Q2-25 snapshot: Ivanhoe Electric (IE) generated $1.1 million revenue (+98% YoY) from its data-processing subsidiary, yielding $0.8 million gross profit. Exploration spend dropped 62% to $14.1 million as Santa Cruz drilling wound down after the Preliminary Feasibility Study (PFS); G&A slid 9% to $9.7 million. Net loss to common shareholders narrowed 49% to $23.9 million ($0.18/sh); six-month loss fell 47% to $54.4 million.
Balance sheet: Cash & equivalents rose to $88.1 million from $41.0 million at year-end, driven by a $65.8 million February equity/warrant offering. Working capital improved to $77.1 million and equity to $310.8 million. Debt comprises a $38.1 million Santa Cruz land note (prime + 1%) and a $32.3 million VRB 8% convertible bond (matures Jul-26); total liabilities fell 5% to $89.7 million.

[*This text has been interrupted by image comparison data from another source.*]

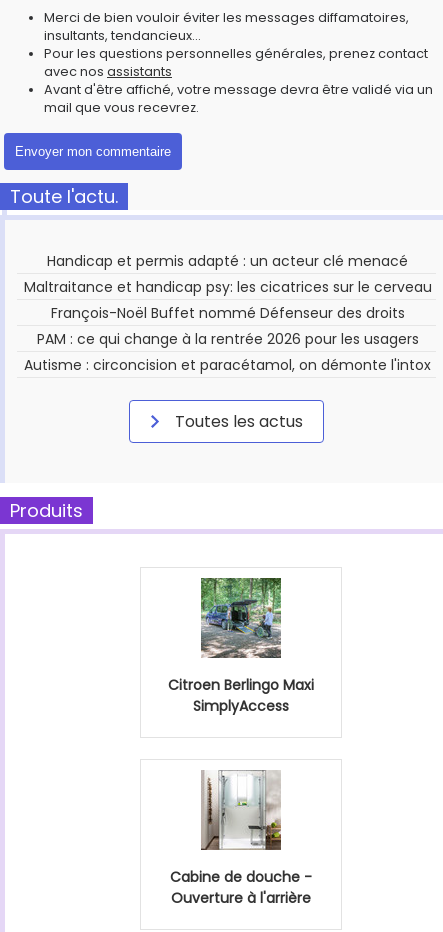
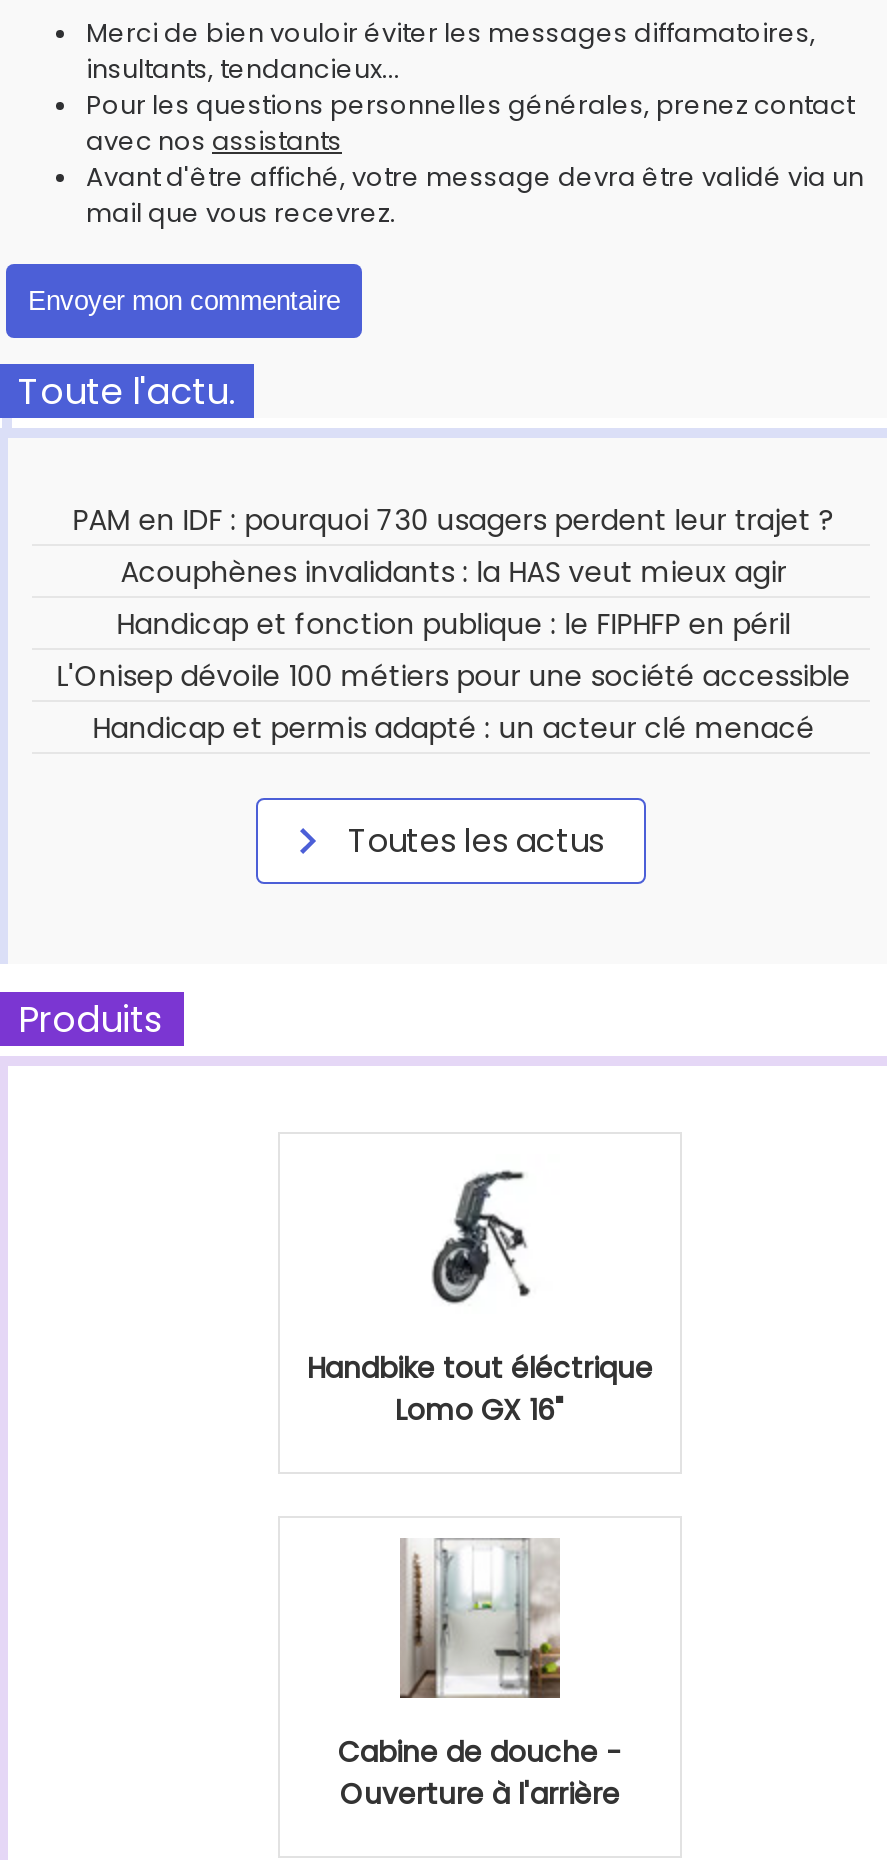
+ PAM en IDF : pourquoi 730 usagers perdent leur trajet ?
+ Acouphènes invalidants : la HAS veut mieux agir
+ Handicap et fonction publique : le FIPHFP en péril
+ L'Onisep dévoile 100 métiers pour une société accessible

moved down: Handicap et permis adapté : un acteur clé menacé

- Maltraitance et handicap psy: les cicatrices sur le cerveau
- François-Noël Buffet nommé Défenseur des droits
- PAM : ce qui change à la rentrée 2026 pour les usagers
- Autisme : circoncision et paracétamol, on démonte l'intox

- [image]
- Citroen Berlingo Maxi
- SimplyAccess
+ [image]
+ Handbike tout éléctrique
+ Lomo GX 16"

Project milestones: The June PFS for the Santa Cruz Copper Project projects 1.4 Mt copper cathode over 23 years with after-tax NPV8 US$1.4 billion, 20% IRR and US$1.24 billion initial capex; financing talks are under way. Subsidiary Cordoba agreed to sell its remaining 50 % Alacrán stake to JCHX for up to US$128 million, contingent on EIA approval and shareholder vote. VRB’s buyer Red Sun missed a US$10 million installment; US$5 million is now expected by Aug-31 and US$5 million by Oct-31.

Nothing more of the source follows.